In this study, our objective was to examine the efficacy and side-effect profile of the CAPTEM regimen in patients with metastatic neuroendocrine tumors.

Materials and Methods

We conducted a multicenter retrospective study analyzing the data of 308 patients with de novo or relapsed metastatic stage NETs. These patients were treated with CAPTEM between 2010 and 2022 across 34 different hospitals in various regions of Turkey. To examine as homogeneous a cohort as possible, we included patients with confirmed NETs. Patients with grades 1 and 2 tumors, with unknown Ki-67 levels, were included. In addition, we included 14 patients with tumors of unknown grade that had Ki-67 levels between 1% and 20%. No patient had a Ki-67 level above 55%.

Patients were grouped according to the line of treatment when CAPTEM was administered (first, second, ≥third), Ki-67 level, tumor grade, and the location of the primary tumor.

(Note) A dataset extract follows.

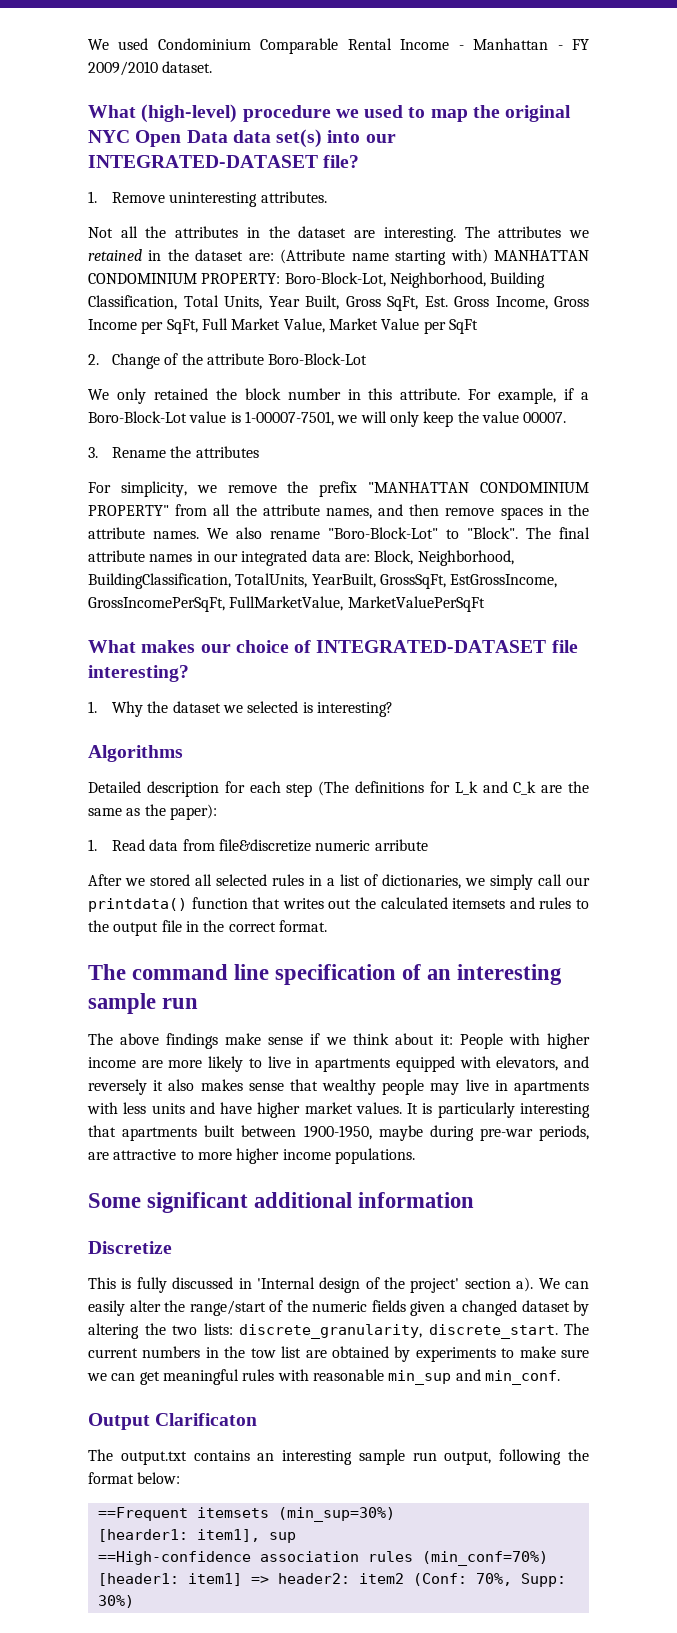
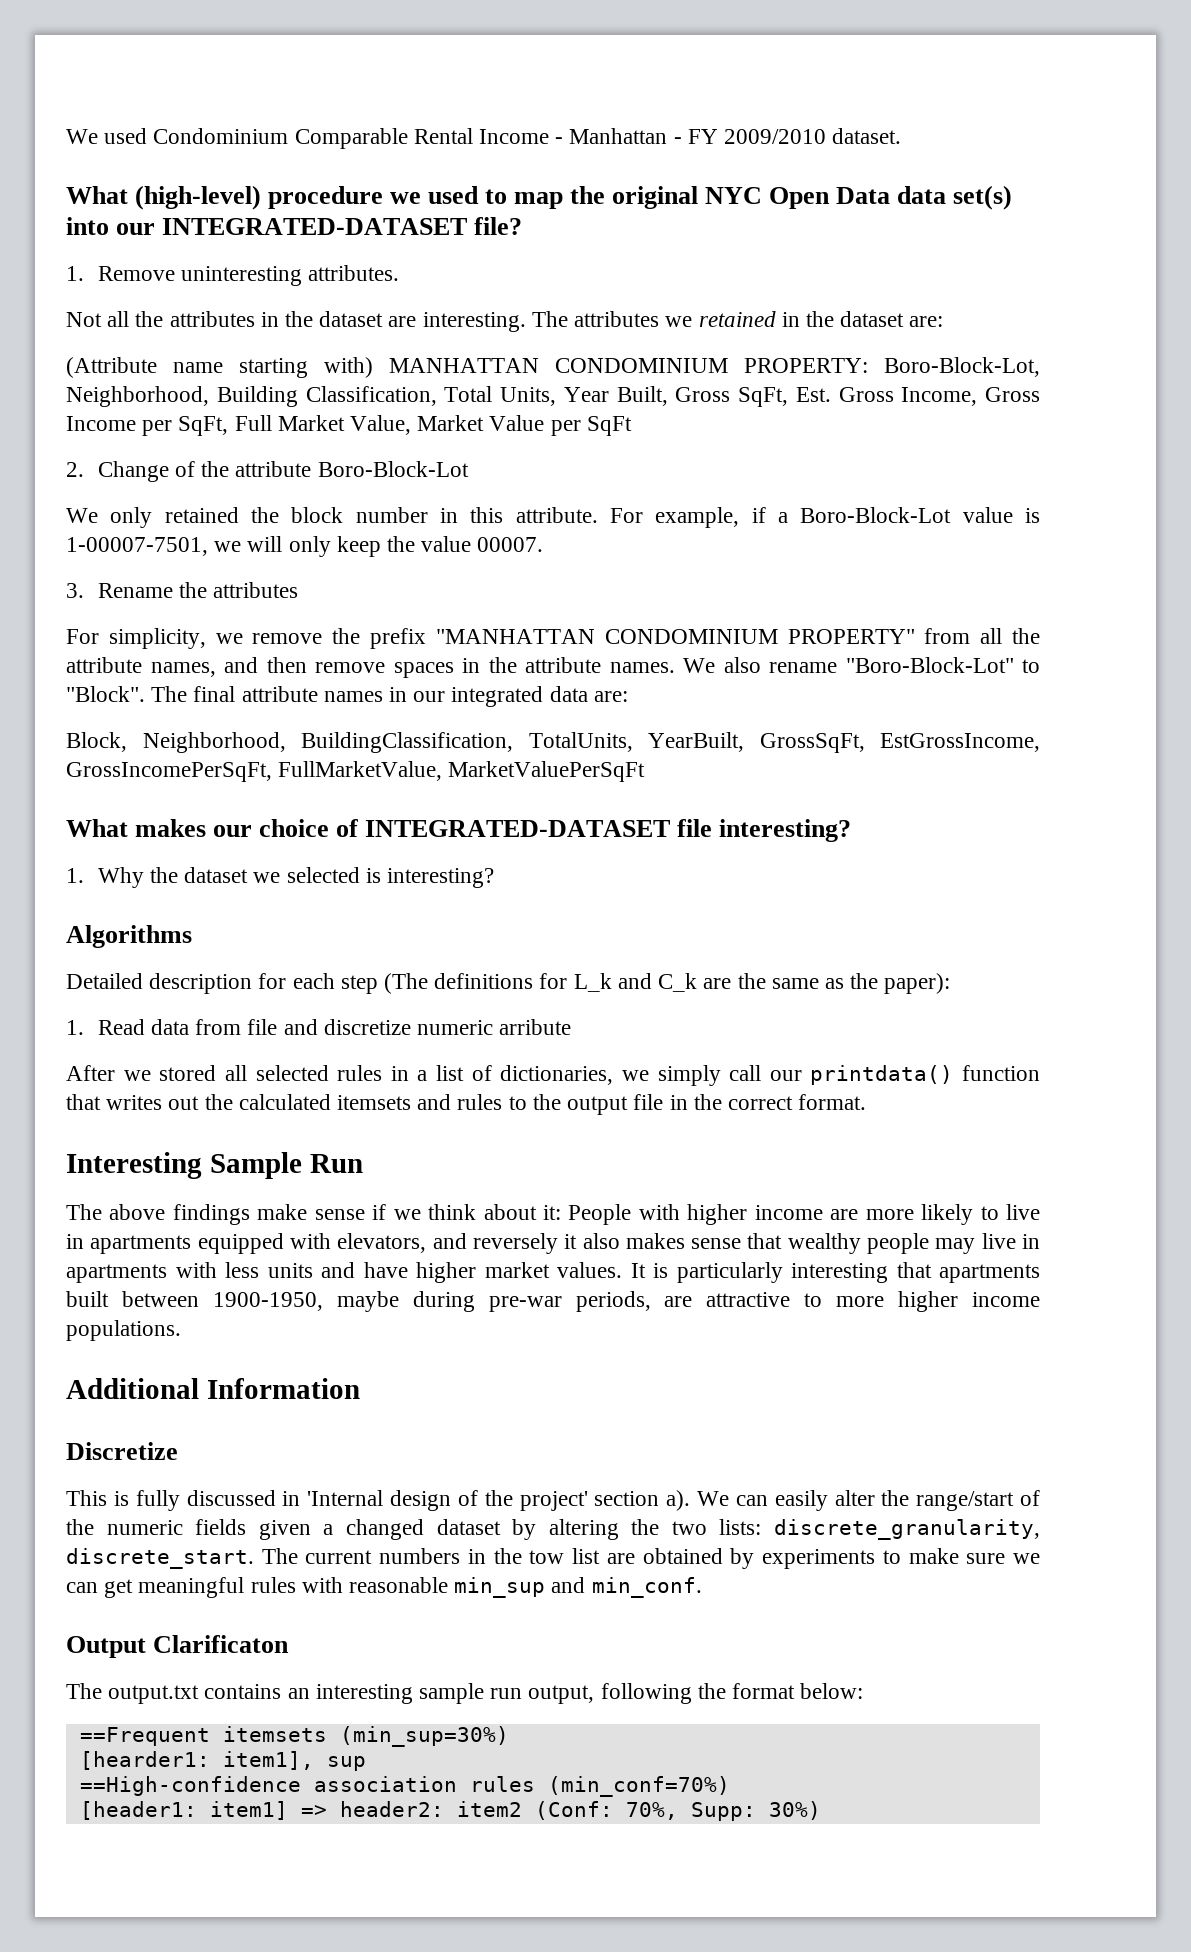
(274, 257) none -> (944, 321) //
(370, 558) none -> (628, 696) //
[219,839,312,852] file&discretize -> [247,1019,411,1035] file and discretize
[88,964,563,985] [88,993,199,1014] The command line specification of an interesting sample run -> [66,1152,363,1179] Interesting Sample Run
[88,1192,475,1213] Some significant additional information -> [66,1378,360,1399] Additional Information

Patients had to have received at least one cycle of CAPTEM treatment and have radiologically measurable or evaluable metastatic disease according to Response Evaluation Criteria in Solid Tumors (RECIST) 1.1 criteria.

Specialized pathologists evaluated paraffin-embedded and formalin-fixed tissues obtained from the primary tumor or metastatic lesion in each hospital’s pathology unit. Prior therapies with somatostatin analogs, PRRT, 5-FU-based regimens, everolimus, or sunitinib were permitted. Patients who had received local treatments such as transarterial radioembolization (TARE), transarterial chemoembolization (TACE), or radiofrequency ablation (RFA) were also included. Eleven patients who either received one drug in the CAPTEM regimen without using the other or failed to follow up regularly were excluded. The study included patients who received at least one cycle of capecitabine 750 mg/m² PO BID on days 1-14 and temozolomide 150-200 mg/m² PO QD on days 10-14 repeated every 28 days. Patients often received somatostatin analogs concurrently with first-line CAPTEM regimen. In addition, concomitant use of somatostatin analog was allowed in other lines of CAPTEM regimen. Patients who completed a minimum of 6 cycles of CAPTEM without progression and continued with monthly intramuscular somatostatin analog therapy intramuscularly as maintenance therapy until progression were also included. MGMT status was not routinely evaluated.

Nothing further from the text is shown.